* Your task:
Task for the records below: please copy exactly, and only, the lines from the one containing "filter: none -> PO DATE (clean) != 31/01/2018" to the last line, both included, leaving out the pictures.

* Dataset records:
%%

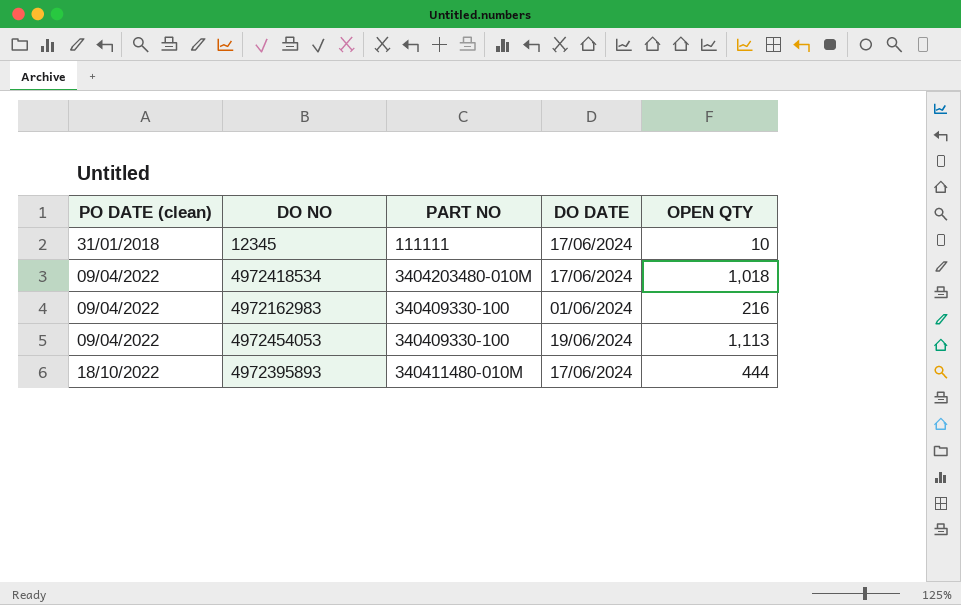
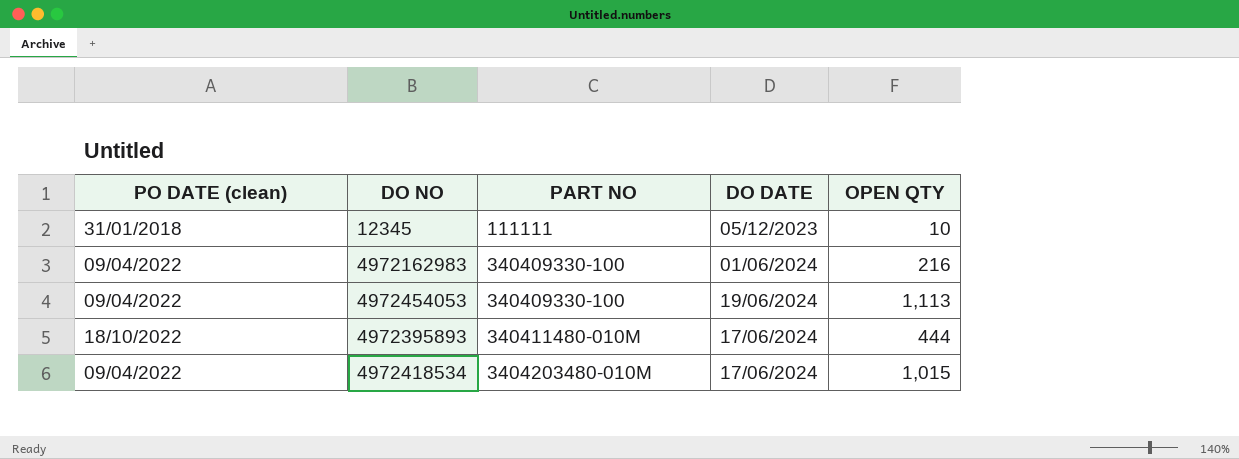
row order: PO DATE (clean) ascending -> PART NO ascending
12345 | DO DATE: 17/06/2024 -> 05/12/2023
4972418534 | OPEN QTY: 1,018 -> 1,015

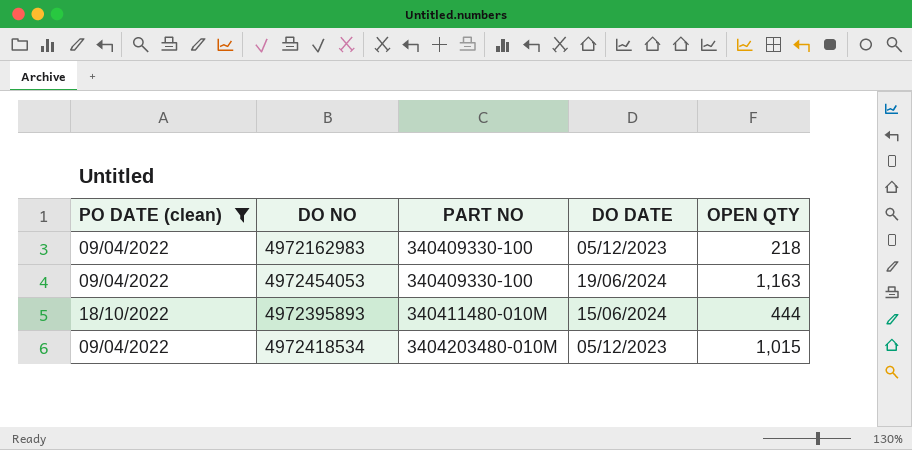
filter: none -> PO DATE (clean) != 31/01/2018
4972162983 | DO DATE: 01/06/2024 -> 05/12/2023
4972162983 | OPEN QTY: 216 -> 218
4972454053 | OPEN QTY: 1,113 -> 1,163
4972395893 | DO DATE: 17/06/2024 -> 15/06/2024
4972418534 | DO DATE: 17/06/2024 -> 05/12/2023

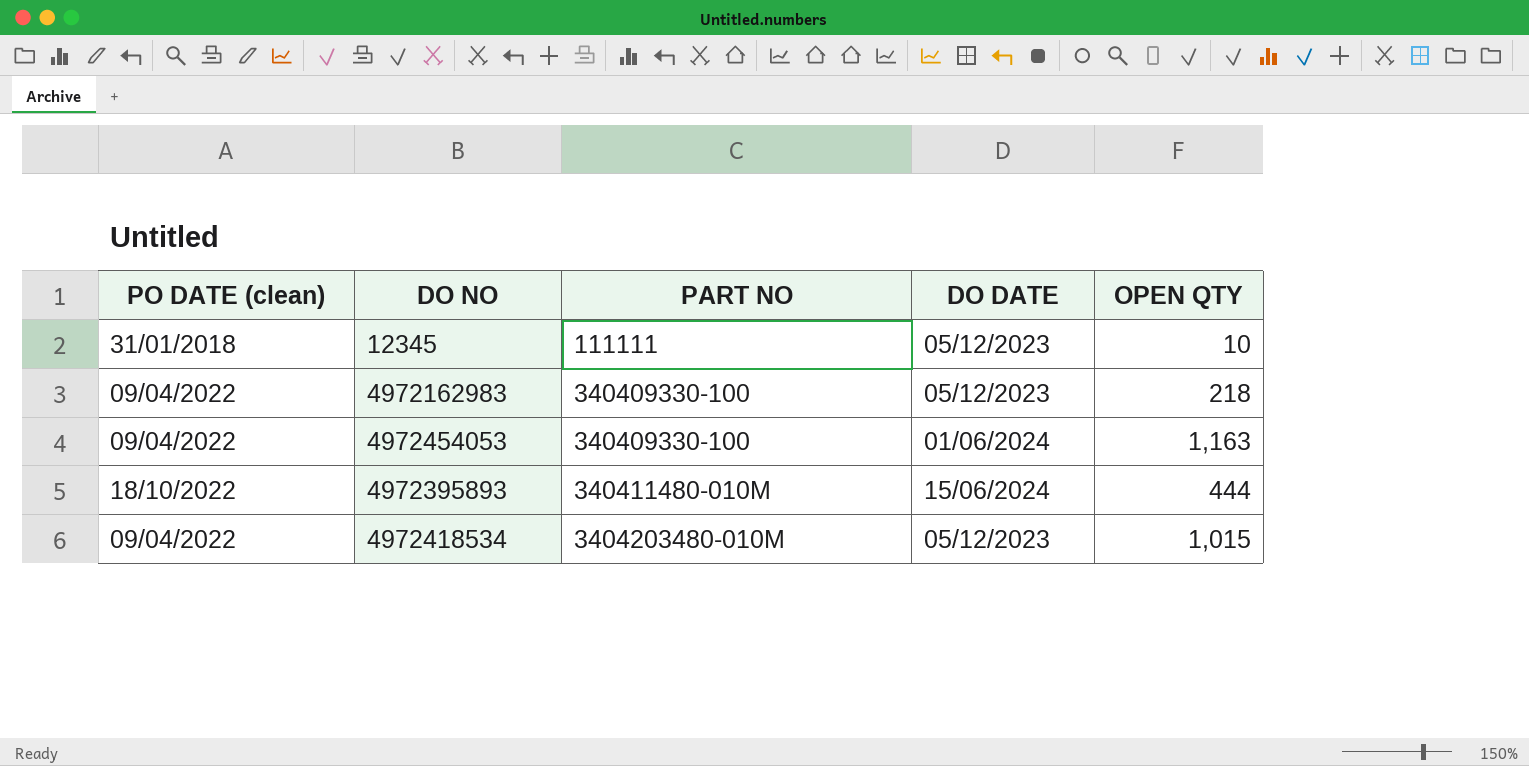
filter: PO DATE (clean) != 31/01/2018 -> none
4972454053 | DO DATE: 19/06/2024 -> 01/06/2024

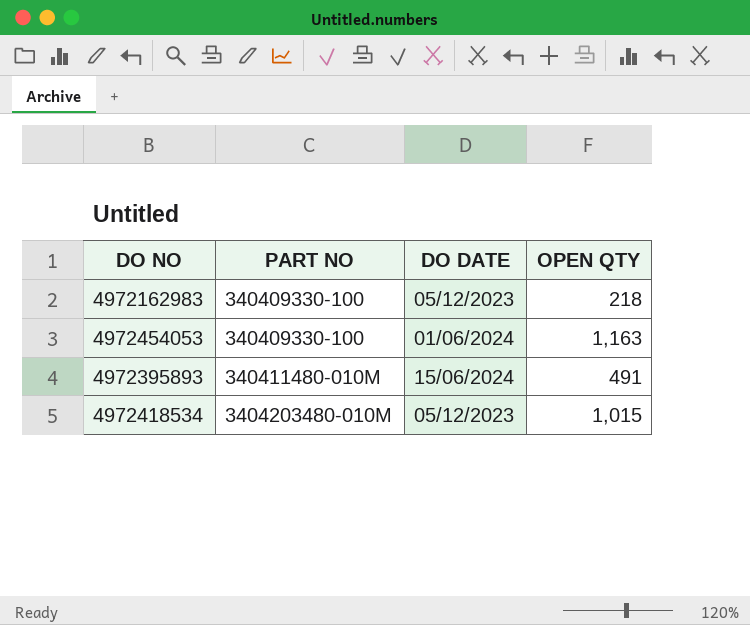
column PO DATE (clean) | position: 1 -> none
row 12345: 31/01/2018 | 111111 | 05/12/2023 | 10 -> none
4972395893 | OPEN QTY: 444 -> 491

%%

* Written response:
filter: none -> PO DATE (clean) != 31/01/2018
4972162983 | DO DATE: 01/06/2024 -> 05/12/2023
4972162983 | OPEN QTY: 216 -> 218
4972454053 | OPEN QTY: 1,113 -> 1,163
4972395893 | DO DATE: 17/06/2024 -> 15/06/2024
4972418534 | DO DATE: 17/06/2024 -> 05/12/2023

filter: PO DATE (clean) != 31/01/2018 -> none
4972454053 | DO DATE: 19/06/2024 -> 01/06/2024

column PO DATE (clean) | position: 1 -> none
row 12345: 31/01/2018 | 111111 | 05/12/2023 | 10 -> none
4972395893 | OPEN QTY: 444 -> 491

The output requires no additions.